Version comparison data
Start of Block

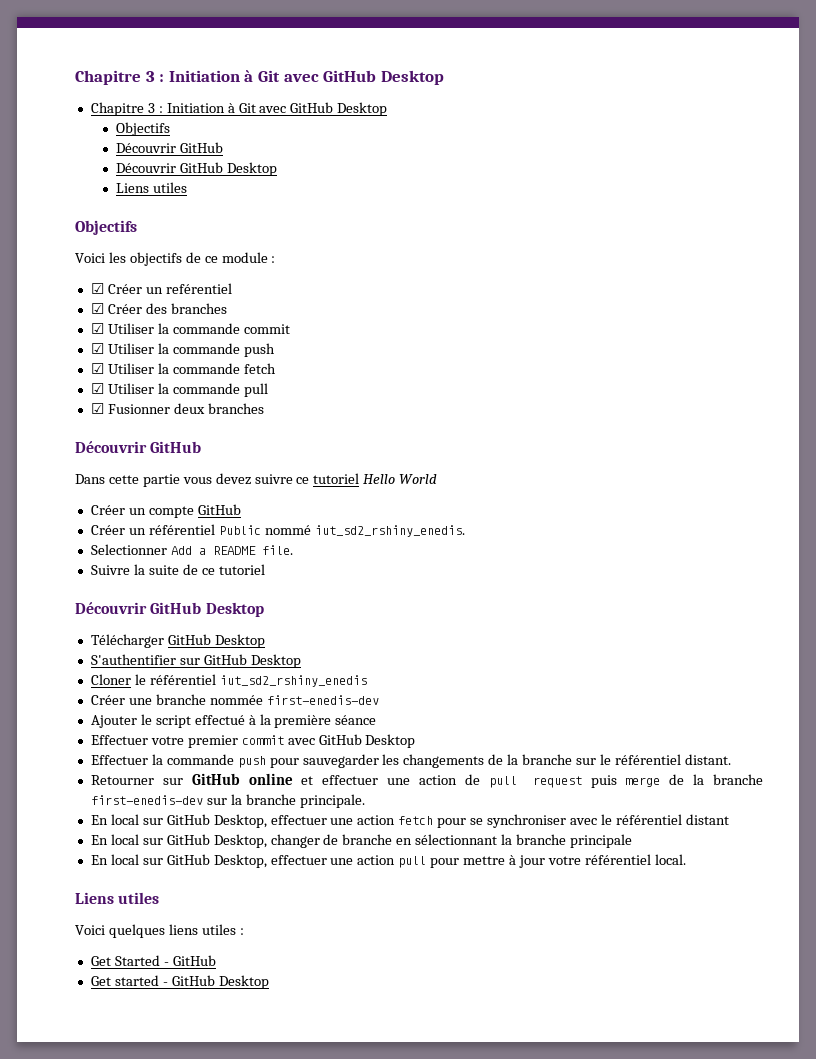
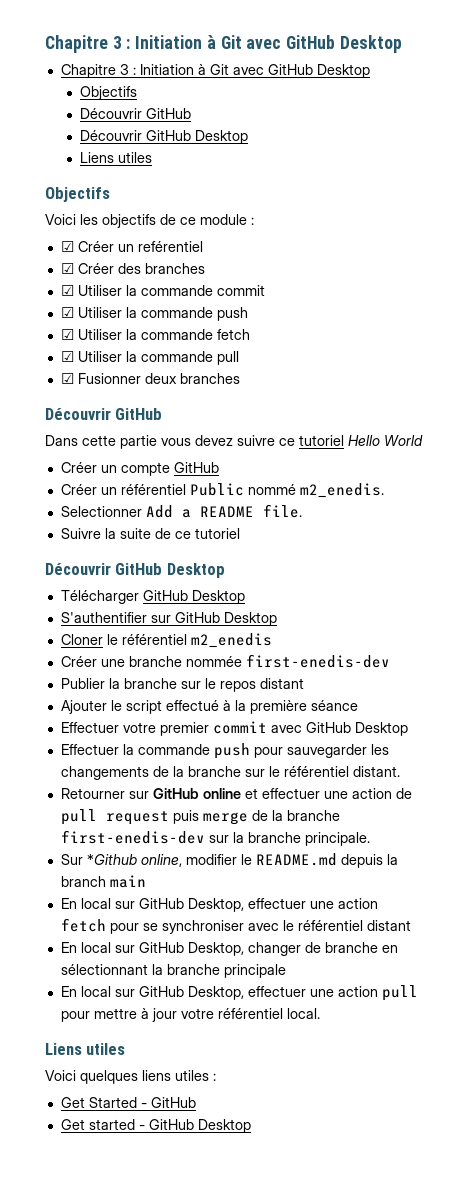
- Créer un référentiel Public nommé iut_sd2_rshiny_enedis.
+ Créer un référentiel Public nommé m2_enedis.
- Cloner le référentiel iut_sd2_rshiny_enedis
+ Cloner le référentiel m2_enedis
+ Publier la branche sur le repos distant
+ Sur *Github online, modifier le README.md depuis la branch main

End of Block

A complete answer reproduces every line of the records in which the word "Créer" occurs.

RESULT OF THE TASK
- Créer un référentiel Public nommé iut_sd2_rshiny_enedis.
+ Créer un référentiel Public nommé m2_enedis.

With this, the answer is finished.